17:14 | Lien permanent | Commentaires (5)
Commentaires
Bonne piqûre de rappel.
Écrit par : hommelibre | 27/10/2017
Excellent billet, merci. Vous voyez un droit de cuissage de la part des artistes,
j'y vois plutôt un aspect de revanche raciale. Baiser la femme des autres, et la baiser "méchamment", c'est-à-dire l'enculer (en toutes lettres, cessons de jouer aux Tartuffes...) fait partie d'une stratégie plus ou moins consciente de revanche. J'ai commencé à soupçonner cela en lisant "Ma vie d'homme" de Philip Roth.

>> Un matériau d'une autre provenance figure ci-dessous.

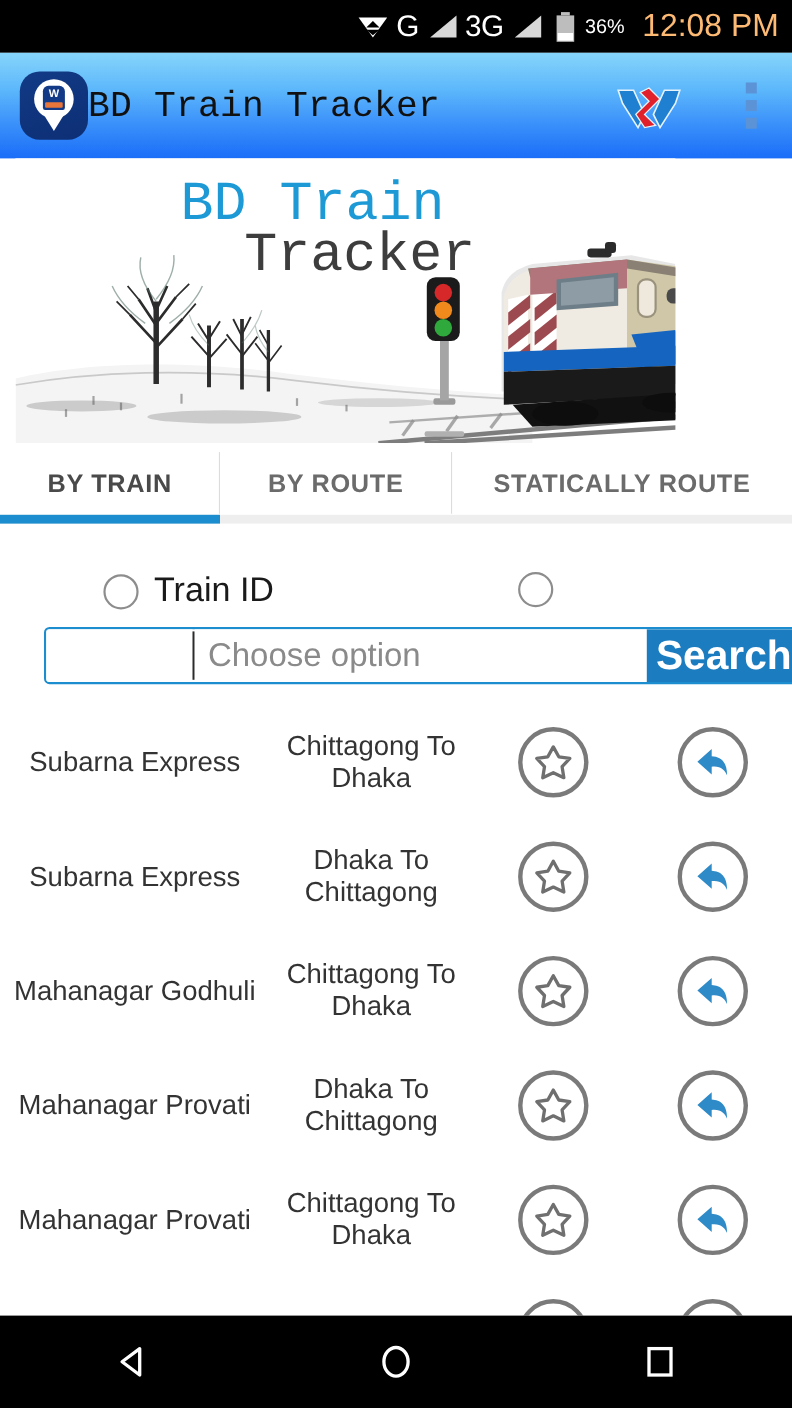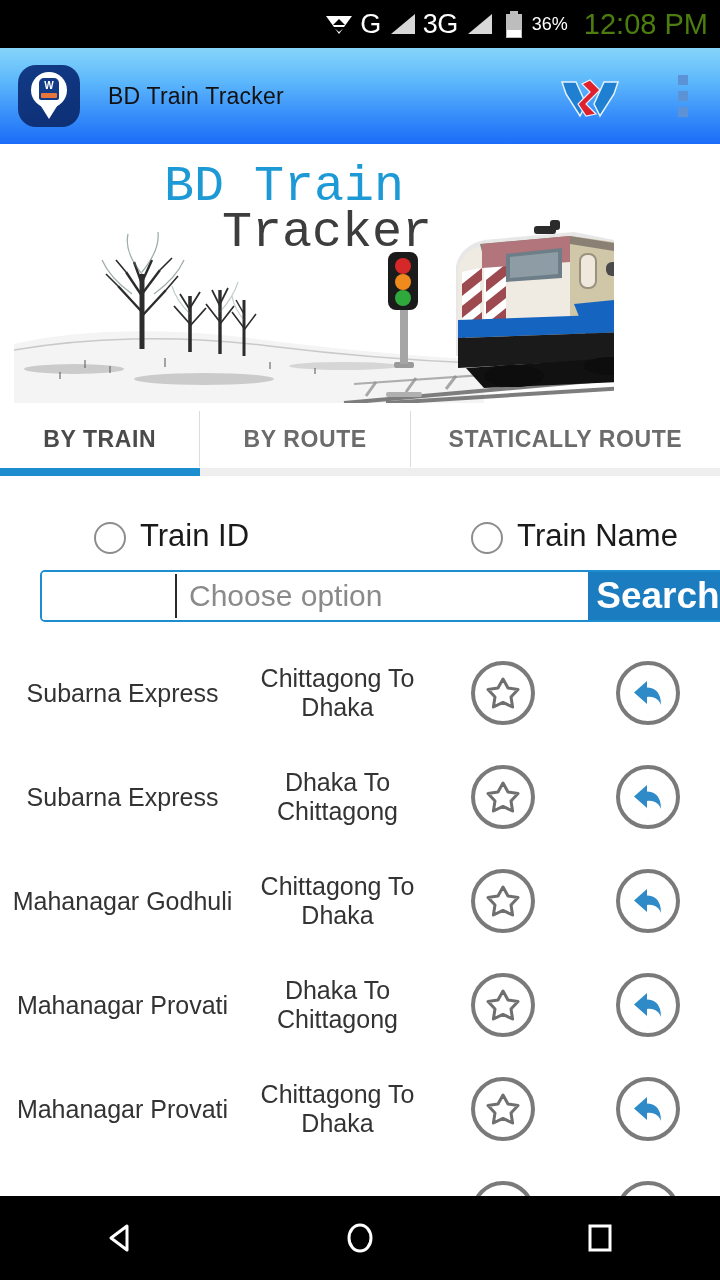--- a/index.html
+++ b/index.html
@@ -26,7 +26,7 @@
   .sb-batt .body{ position:absolute; top:3px; left:0; width:16px; height:24px; background:#bdbdbd;}
   .sb-batt .fill{ position:absolute; bottom:1px; left:1px; width:14px; height:7px; background:#ffffff;}
   .sb-text{ color:#fff; font-size:18px; line-height:1; }
-  .sb-time{ color:#4d7c0f; font-size:29px; line-height:1; margin-left:10px;}
+  .sb-time{ color:#fdba74; font-size:29px; line-height:1; margin-left:10px;}
 
   
   .appbar{

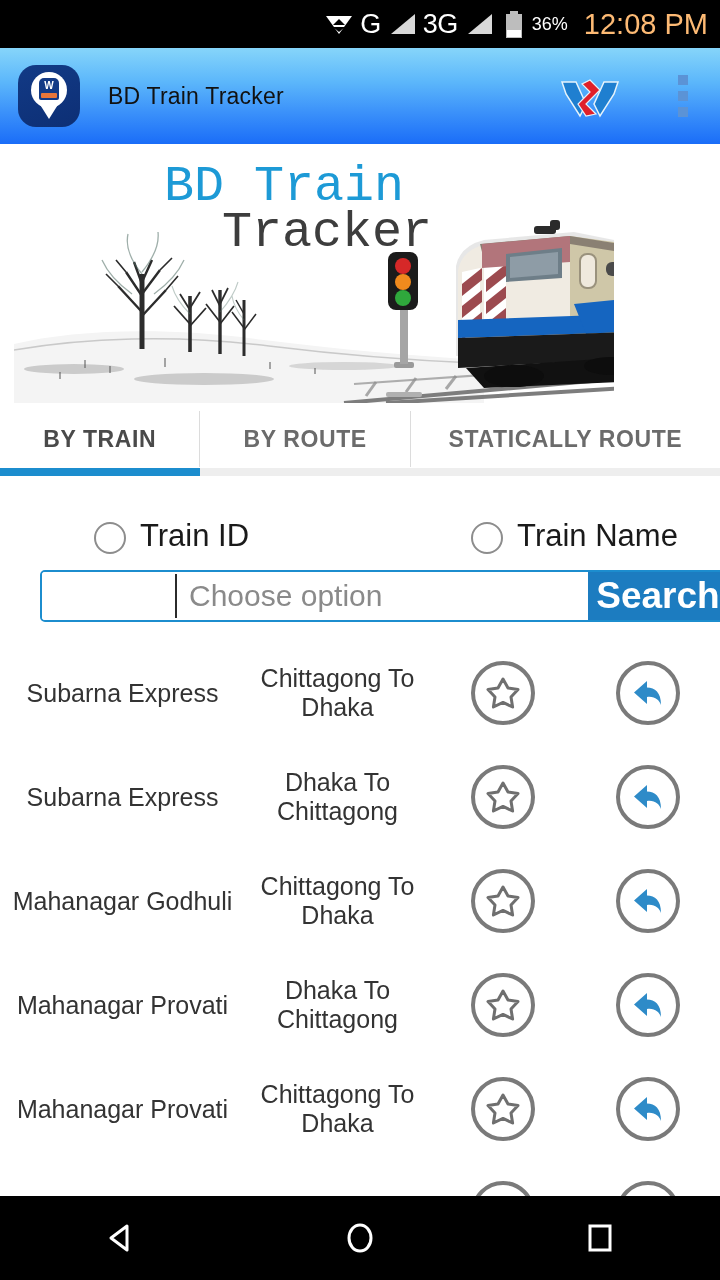--- a/index.html
+++ b/index.html
@@ -61,7 +61,7 @@
     color:#fff; font-size:10px; font-weight:bold; line-height:1;
   }
   .apptitle{
-    color:#111; font-size:23px; margin-left:28px; letter-spacing:0.2px; white-space:nowrap;
+    color:#111; font-size:33px; margin-left:0; letter-spacing:0.2px; white-space:nowrap;font-family:Liberation Mono, monospace;
   }
   .appbar-spacer{ flex:1 1 auto; }
   .wlogo{ width:60px; height:44px; flex:0 0 auto; margin-right:58px; }

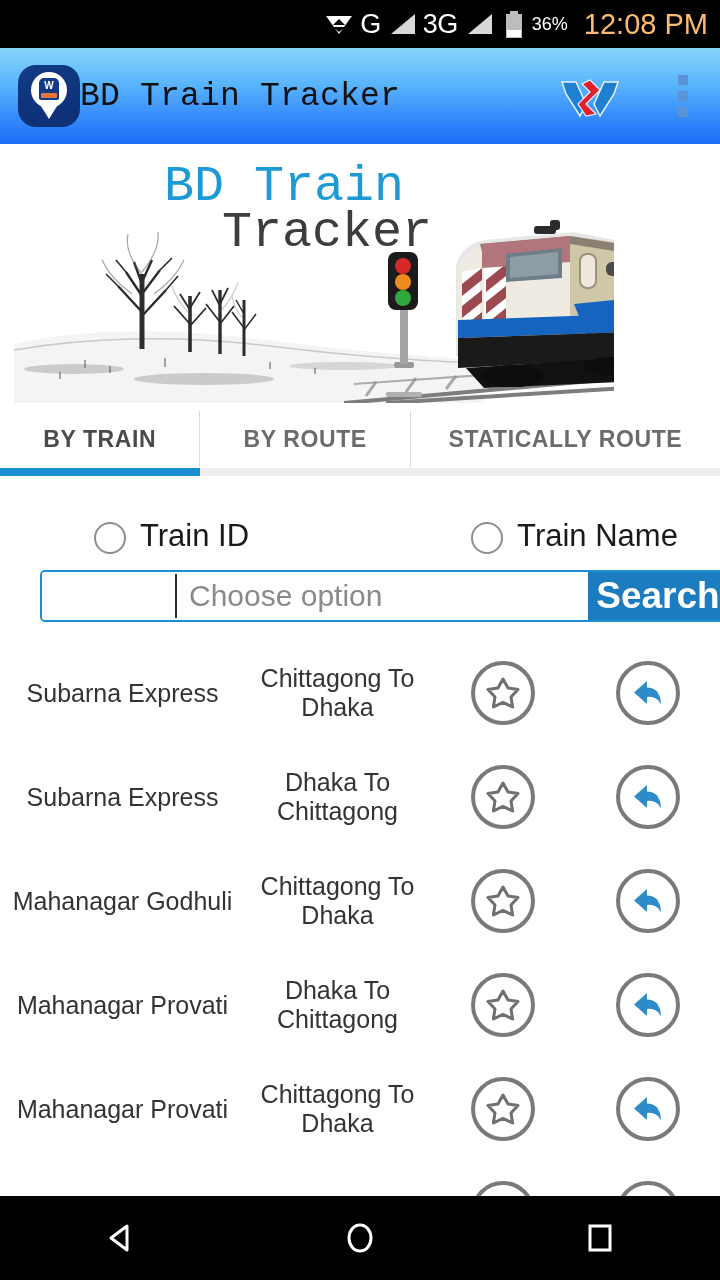--- a/index.html
+++ b/index.html
@@ -365,7 +365,6 @@
     </div>
     <div class="radio-item r2">
       <span class="radio-dot"></span>
-      <span class="radio-label">Train Name</span>
     </div>
   </div>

Je ne cite pas qui seraient soupçonnés de "revanche raciale" mais bon, il y a peut-être un point commun entre Weinstein, Strauss-Kahn, Woody Allen, Polansky...et Philip Roth.
Écrit par : Géo | 27/10/2017
Géo, je vous laisse la responsabilité de votre hypothèse, ou de votre interprétation. Quant à moi, comme vous le dites, j'y vois en effet une sorte de droit de cuissage, ou plutôt cet irrépressible tendance qu'ont les humains (des deux sexes et de toute race) à profiter d'une situation de force au détriment de celles ou de ceux qui la subissent.
Mais votre commentaire me renvoie à cet extrait de "Prières exaucées" (1986) de Truman Capote, que je ne peux m'empêcher de porter à votre attention:
"Quant à la femme du gouverneur, c'est simple! Elle incarnait pour Dill tout ce qui lui était refusé, interdit en tant que juif, si séduisant et si riche qu'il fût: le Racket Club, le Jockey, le Links, Chez White - ces endroits où il ne s'assiérait jamais à une table de trictac, ces terrains de golf où il ne putterait jamais, et ces saintes petites écoles de Nouvelle-Angleterre que ses fils ne fréquenteraient jamais. Qu'il l'avoue ou non, c'est pour ça qu'il voulait baiser la femme du gouverneur. Pour se venger sur son truculent trou du cul de truie, la faire transpirer, s'égosiller et l'appeler papa".
Précisons que cet extrait appartient au chapitre intitulé "La Côte Basque" (enseigne d'un resto chic sur la 5e Ave) publié dans une célèbre revue new yorkaise en 1976 et qui valut à Capote l'anathème de la jet set.
Personnellement, je continue de penser que ce type de vengeance n'a strictement rien à voir avec la race: il serait si facile d'accumuler les contre-exemples.
Écrit par : Pierre Béguin | 03/11/2017
Race n'est pas le bon mot, vous le savez bien...
Je faisais référence au livre de Philippe Roth, où le héros exprime sa judéité par rapport au monde wasp américain. Et bon, la sexualité, eros, est souvent bien loin de philia. Le viol comme arme psychologique dans la guerre de Yougoslavie (et beaucoup ces temps au Congo, mais c'est moins médiatisé...).
Écrit par : Géo | 04/11/2017
"Je ne cite pas qui seraient soupçonnés de "revanche raciale"
Il ne cite pas....
... Weinstein, Strauss-Kahn, Woody Allen, Polansky...et Philip Roth."
"mais bon, il y a peut-être un point commun entre.."
Et pas de points communs est avec les prêtres pédophiles, Dutroux, avocat..... j'en passe des vertes et des pas mûres où la "revanche raciale" de ceux que vous ne "citez pas"..... ne fait pas le poids dans la balance, tant en nombre qu'en âge!
Encore un commentaire anti-juif, qui n'a pas échappé à Pierre Béguin, à mettre à votre actif Géo!